La familia, espejo de correcciones, pervive como un asidero para sobrevivir en una sociedad fragmentada. Pero las correcciones les ahogan. No se juntan por convicción, sino por tradición o costumbre. Se centran en lo accesorio y urgente, no en lo fundamental. Y cuando se encuentran ante un reto no son capaces de hacer frente a la realidad y se encierran más en sí mismos, impotentes y perdidos.

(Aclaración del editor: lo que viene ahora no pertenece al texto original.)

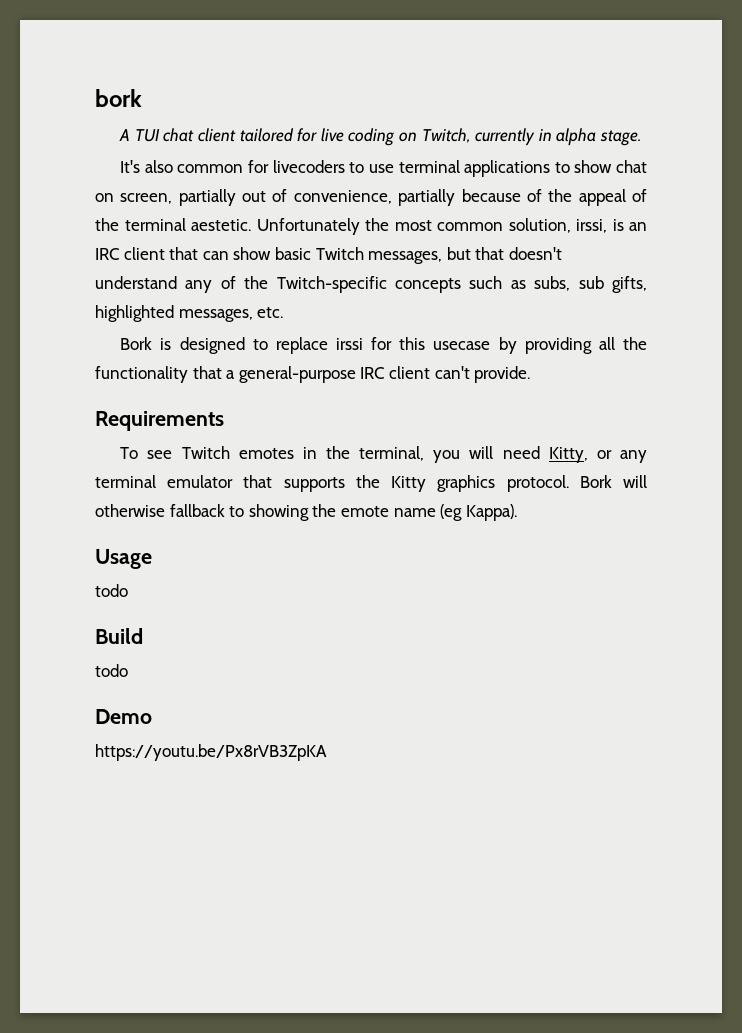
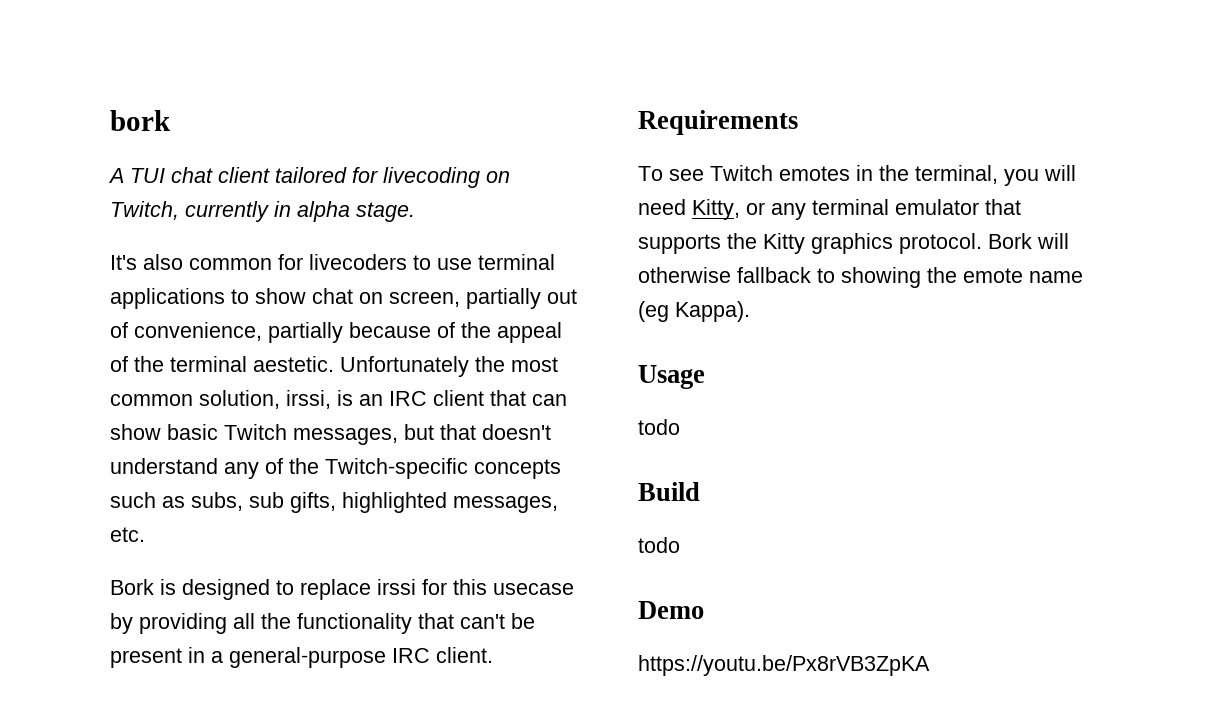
- A TUI chat client tailored for live coding on Twitch, currently in alpha stage.
+ A TUI chat client tailored for livecoding on Twitch, currently in alpha stage.
- Bork is designed to replace irssi for this usecase by providing all the functionality that a general-purpose IRC client can't provide.
+ Bork is designed to replace irssi for this usecase by providing all the functionality that can't be present in a general-purpose IRC client.

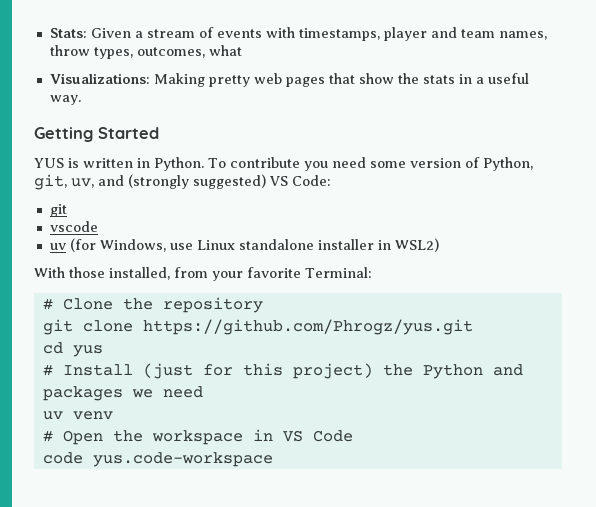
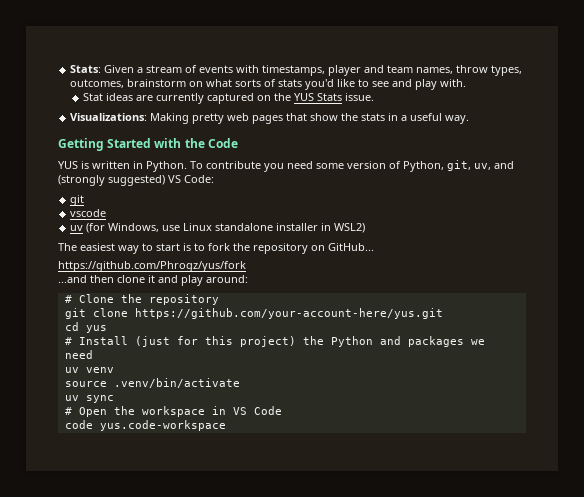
- Stats: Given a stream of events with timestamps, player and team names, throw types, outcomes, what
+ Stats: Given a stream of events with timestamps, player and team names, throw types, outcomes, brainstorm on what sorts of stats you'd like to see and play with.
+ Stat ideas are currently captured on the YUS Stats issue.
- Getting Started
+ Getting Started with the Code
- With those installed, from your favorite Terminal:
+ The easiest way to start is to fork the repository on GitHub...
+ https://github.com/Phrogz/yus/fork
+ ...and then clone it and play around:
- git clone https://github.com/Phrogz/yus.git
+ git clone https://github.com/your-account-here/yus.git
+ source .venv/bin/activate
+ uv sync

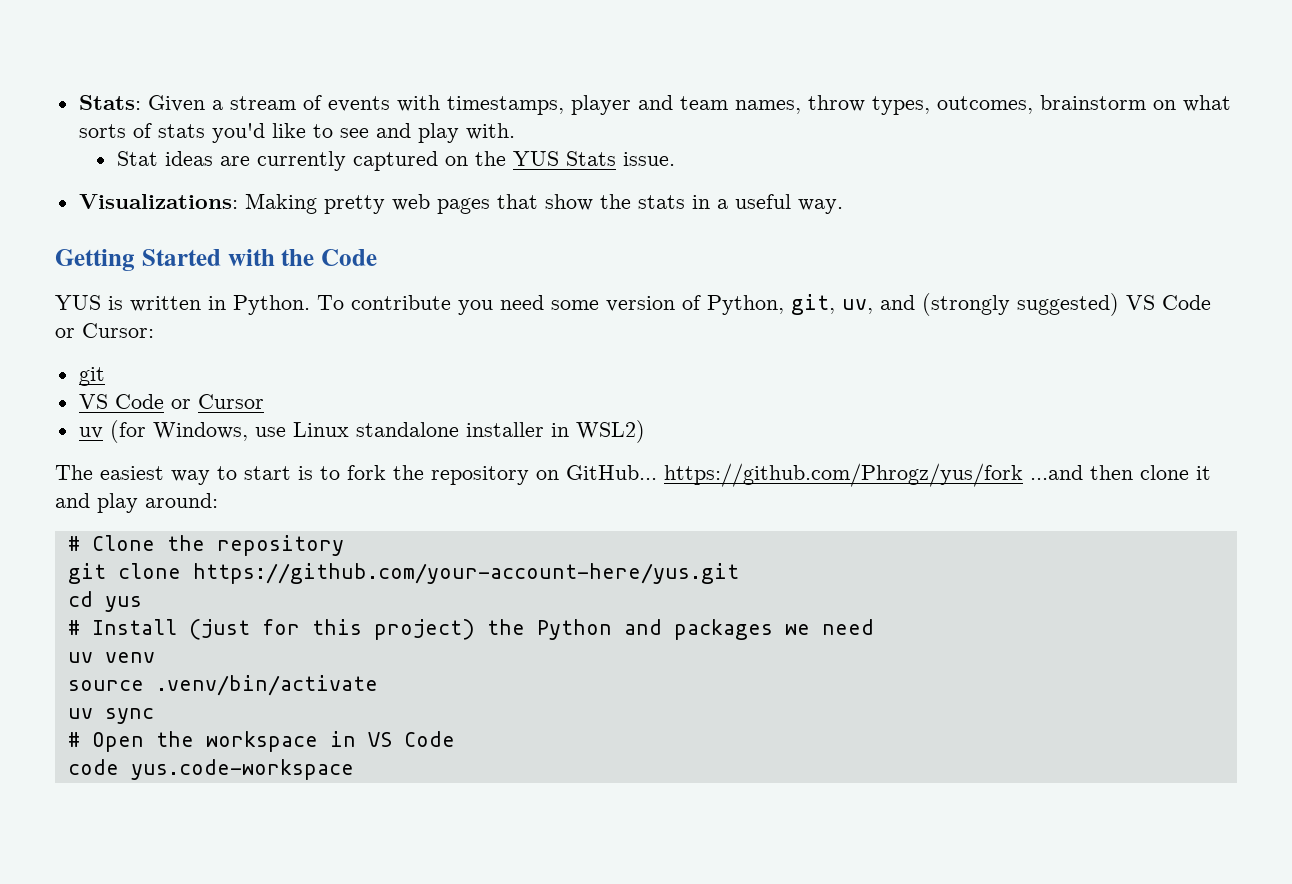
- To contribute you need some version of Python, git, uv, and (strongly suggested) VS Code:
+ To contribute you need some version of Python, git, uv, and (strongly suggested) VS Code or Cursor:
  git
- vscode
+ VS Code or Cursor
- The easiest way to start is to fork the repository on GitHub...
- https://github.com/Phrogz/yus/fork
- ...and then clone it and play around:
+ The easiest way to start is to fork the repository on GitHub... https://github.com/Phrogz/yus/fork ...and then clone it and play around:

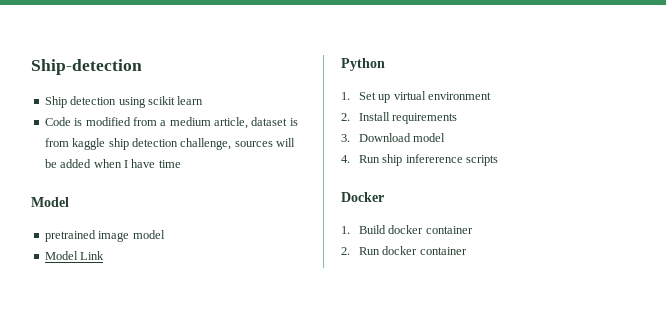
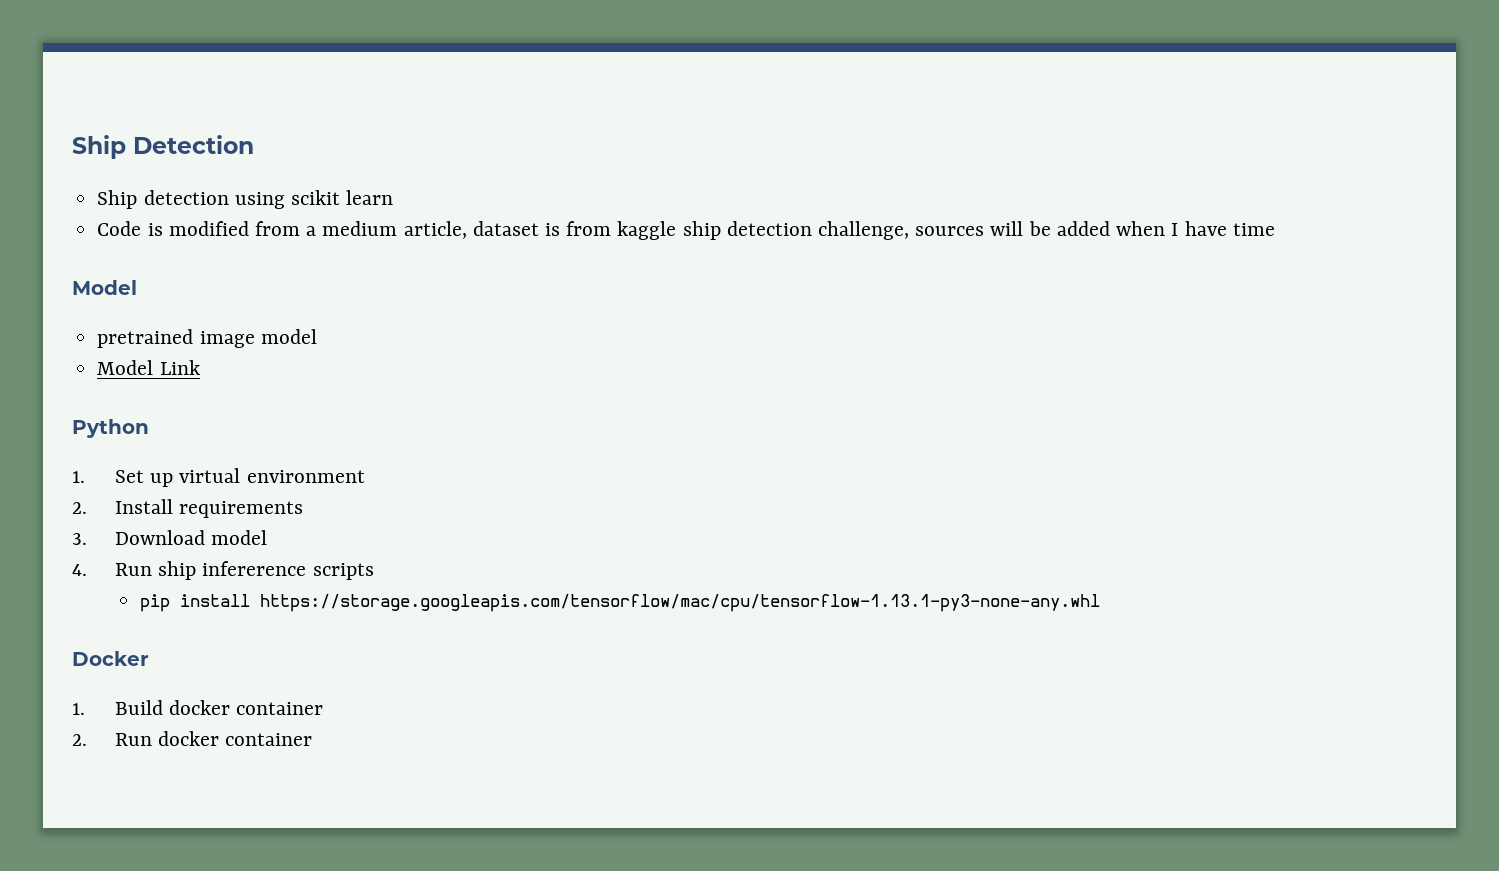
- Ship-detection
+ Ship Detection
+ pip install https://storage.googleapis.com/tensorflow/mac/cpu/tensorflow-1.13.1-py3-none-any.whl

La mediocridad de esa familia norteamericana de finales del siglo XX es tan desoladora que todos se deprimen, incapaces de leer el mundo que les rodea con lucidez y serenidad. Son náufragos asustados en un mar de constantes e inútiles correcciones.
-A mí lo que me parece es que está usted aquí para enseñarnos a odiar las mismas cosas que usted odia.
Lo triste era, al parecer, que la vida sin Alfred en casa resultaba mejor para todo el mundo menos para Alfred.
Tenía que decirle, mientras aún estaba a tiempo, lo mal que lo había hecho él y lo bien que había hecho ella. Lo mal que había hecho no queriéndola más, lo mal que había hecho no tratándola con cariño y no aprovechando todas las oportunidades para tener relaciones sexuales con ella, lo mal que había hecho no confiando en su instinto financiero, lo mal que había hecho pasando tanto tiempo en el trabajo y tan poco con sus hijos, lo mal que había hecho siendo tan negativo, lo mal que había hecho siendo tan melancólico, lo mal que había hecho escapando de la vida, lo mal que había hecho diciendo una y otra vez que no, en lugar de sí: tenía que decirle todo eso, todos los días, sin faltar uno. Aunque no la escuchara, tenía que decírselo.